▶ _Work task_
Reproduce precisely the lines of the listing below, starting with the line that contains "Table of Contents" and stopping after the line that contains "- Limitation of"; include nothing else.

▬▬▬▬▬▬

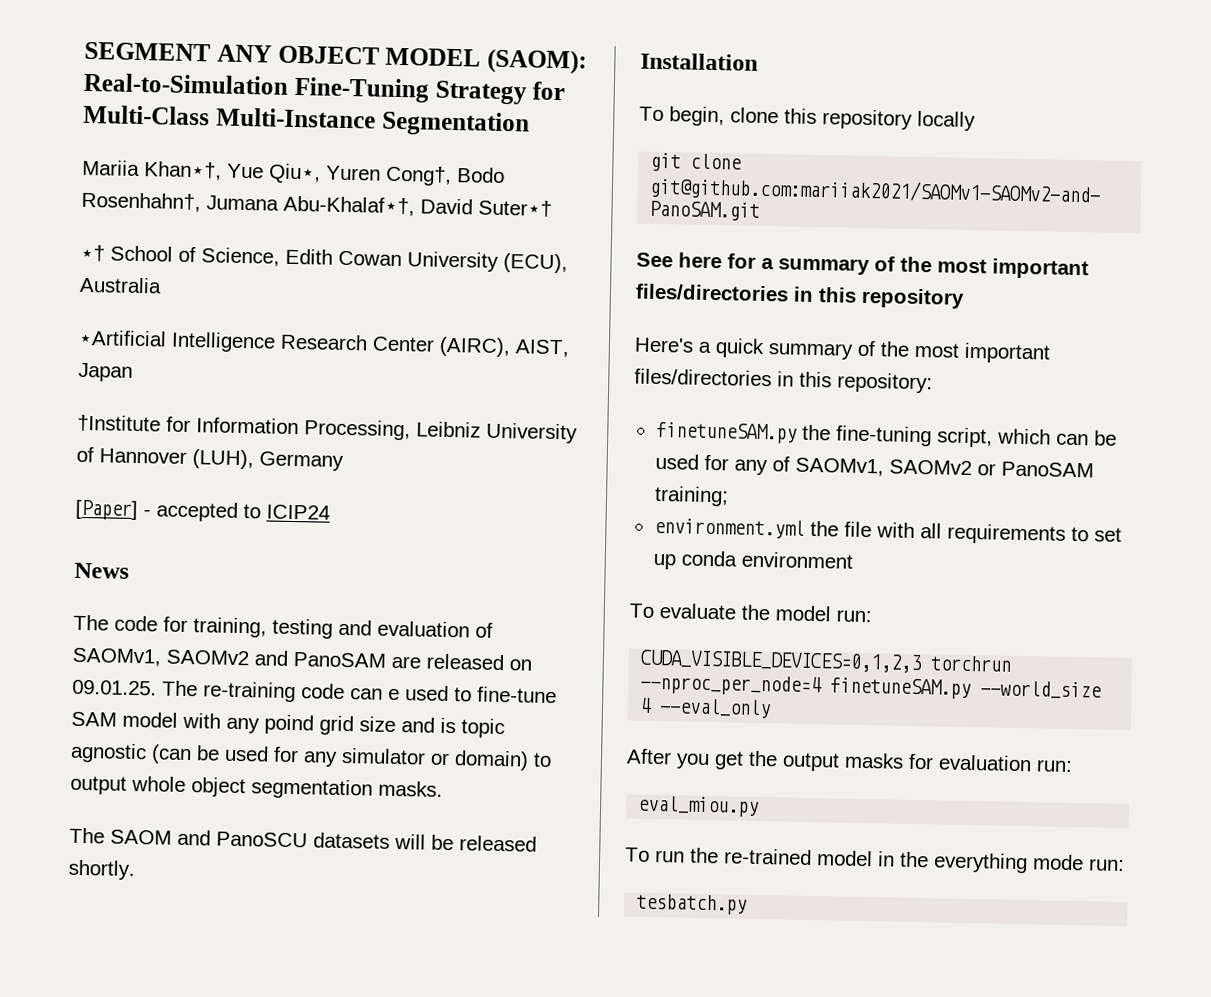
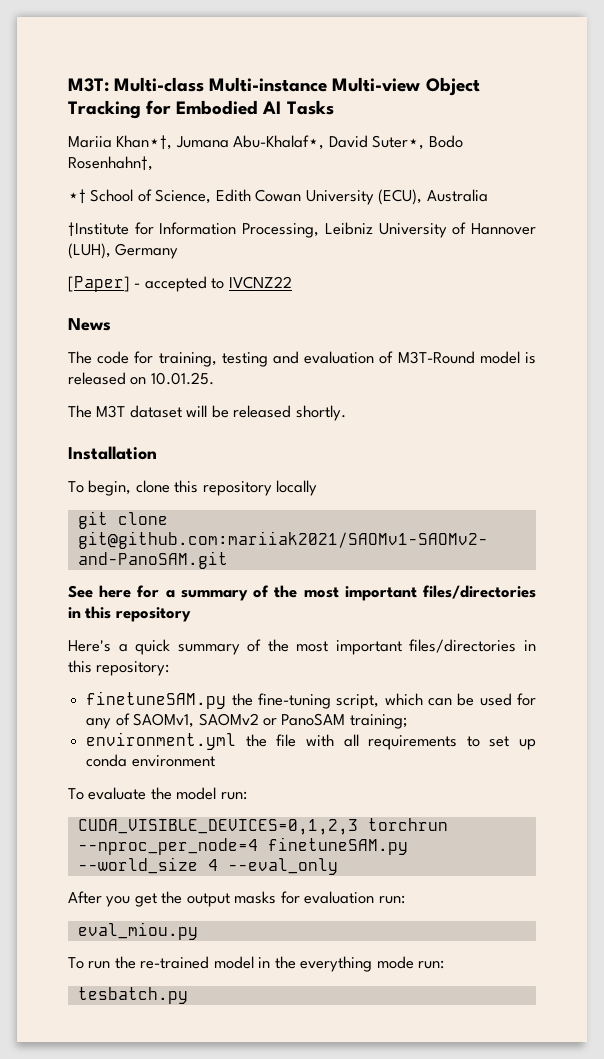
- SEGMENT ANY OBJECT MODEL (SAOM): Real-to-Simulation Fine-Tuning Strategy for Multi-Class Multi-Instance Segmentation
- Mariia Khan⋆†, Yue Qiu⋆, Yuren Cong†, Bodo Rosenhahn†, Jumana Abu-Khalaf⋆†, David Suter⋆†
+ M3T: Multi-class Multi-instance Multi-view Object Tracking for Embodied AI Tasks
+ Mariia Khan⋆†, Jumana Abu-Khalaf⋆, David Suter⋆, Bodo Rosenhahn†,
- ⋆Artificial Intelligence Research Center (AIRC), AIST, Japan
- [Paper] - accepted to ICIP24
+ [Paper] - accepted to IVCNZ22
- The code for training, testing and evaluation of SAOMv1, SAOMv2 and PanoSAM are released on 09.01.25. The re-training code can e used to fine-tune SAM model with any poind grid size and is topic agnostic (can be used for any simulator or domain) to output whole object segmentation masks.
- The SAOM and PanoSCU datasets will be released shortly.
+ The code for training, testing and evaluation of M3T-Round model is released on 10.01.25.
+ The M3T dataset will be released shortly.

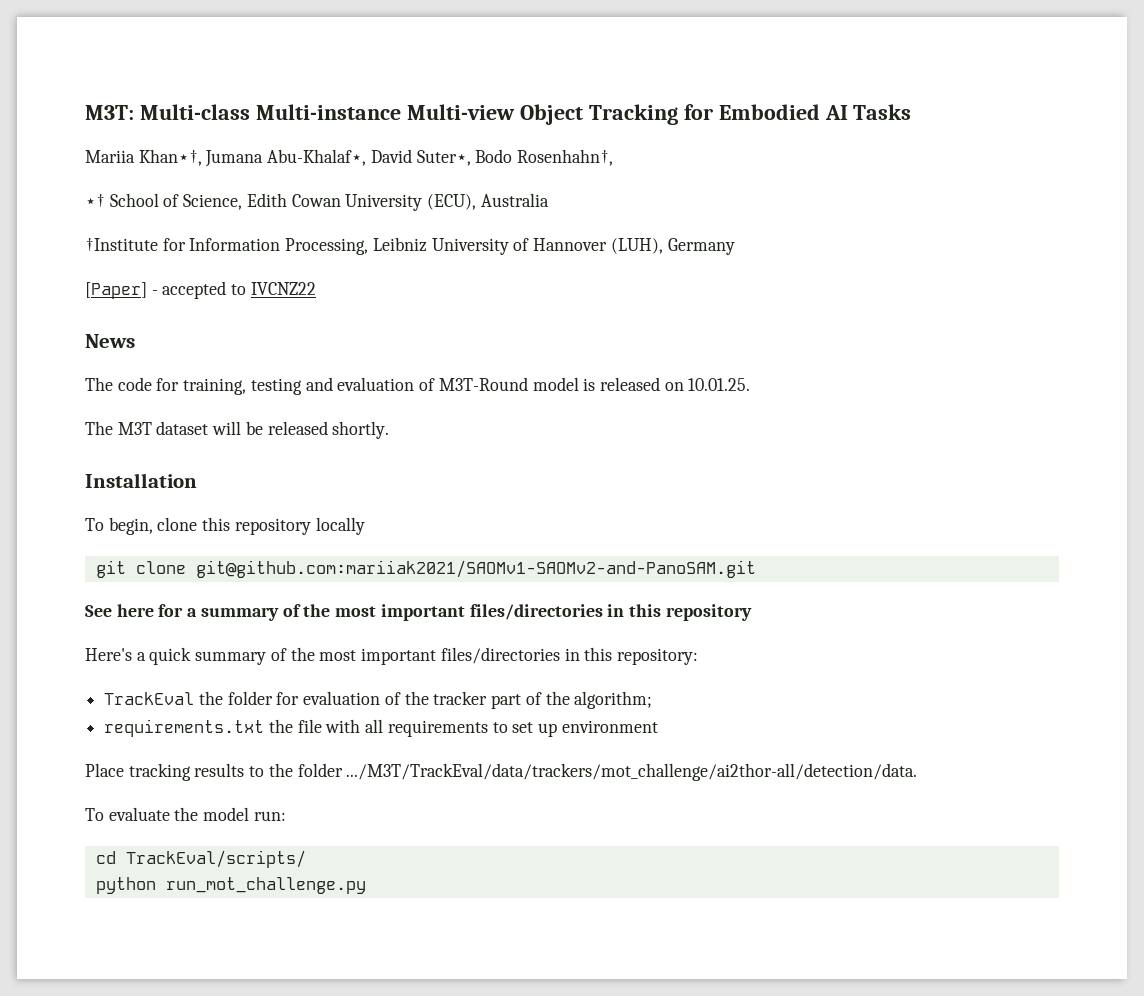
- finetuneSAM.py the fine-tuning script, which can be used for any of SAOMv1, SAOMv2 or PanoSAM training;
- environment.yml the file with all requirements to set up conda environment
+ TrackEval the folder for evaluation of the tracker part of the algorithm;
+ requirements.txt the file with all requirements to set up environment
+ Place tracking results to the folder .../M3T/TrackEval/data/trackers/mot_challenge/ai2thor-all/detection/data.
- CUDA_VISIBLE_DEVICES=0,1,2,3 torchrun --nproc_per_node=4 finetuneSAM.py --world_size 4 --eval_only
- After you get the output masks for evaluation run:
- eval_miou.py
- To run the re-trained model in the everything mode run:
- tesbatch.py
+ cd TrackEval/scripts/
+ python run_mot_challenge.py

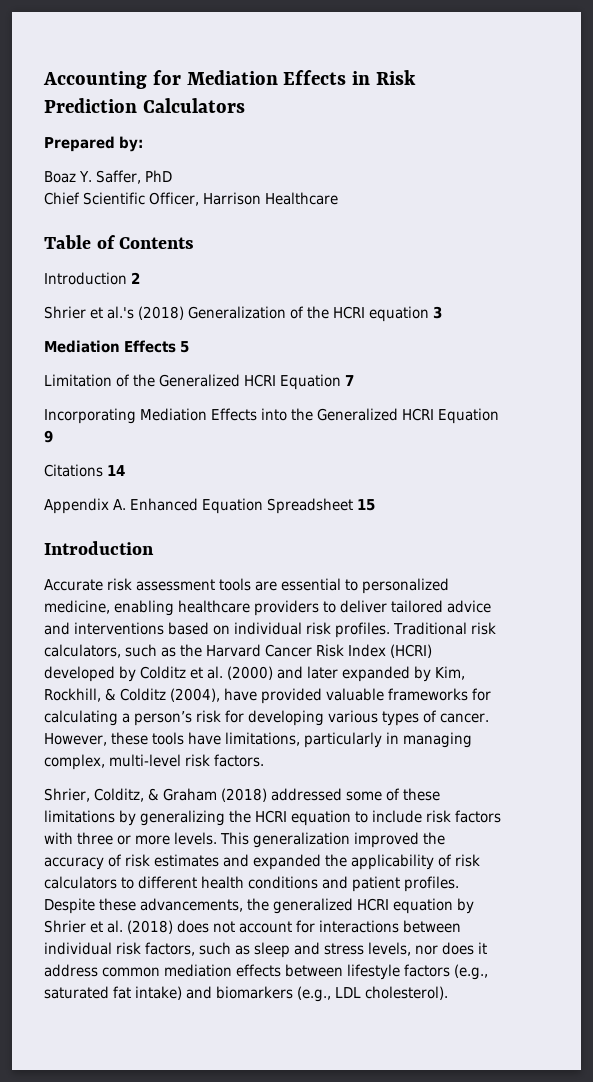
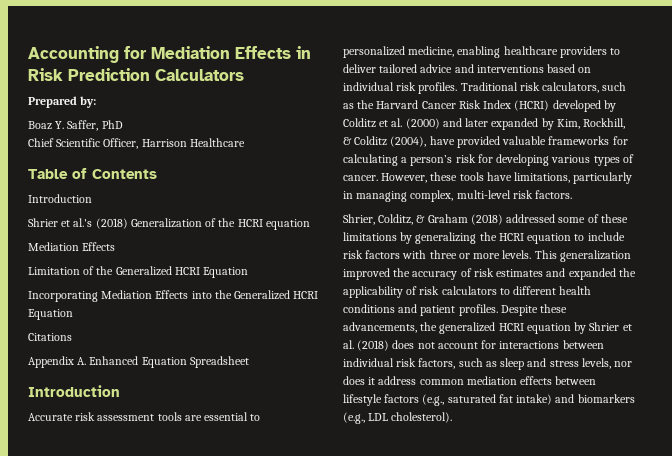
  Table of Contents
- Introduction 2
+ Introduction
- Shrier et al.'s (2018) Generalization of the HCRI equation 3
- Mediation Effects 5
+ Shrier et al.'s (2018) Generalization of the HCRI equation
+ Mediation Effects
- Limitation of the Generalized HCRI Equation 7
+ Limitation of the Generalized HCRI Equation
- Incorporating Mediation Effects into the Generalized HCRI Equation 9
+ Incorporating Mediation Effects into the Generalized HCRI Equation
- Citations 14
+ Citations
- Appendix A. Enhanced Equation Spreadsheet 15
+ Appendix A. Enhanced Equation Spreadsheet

▬▬▬▬▬▬

▶ _Answer space_
  Table of Contents
- Introduction 2
+ Introduction
- Shrier et al.'s (2018) Generalization of the HCRI equation 3
- Mediation Effects 5
+ Shrier et al.'s (2018) Generalization of the HCRI equation
+ Mediation Effects
- Limitation of the Generalized HCRI Equation 7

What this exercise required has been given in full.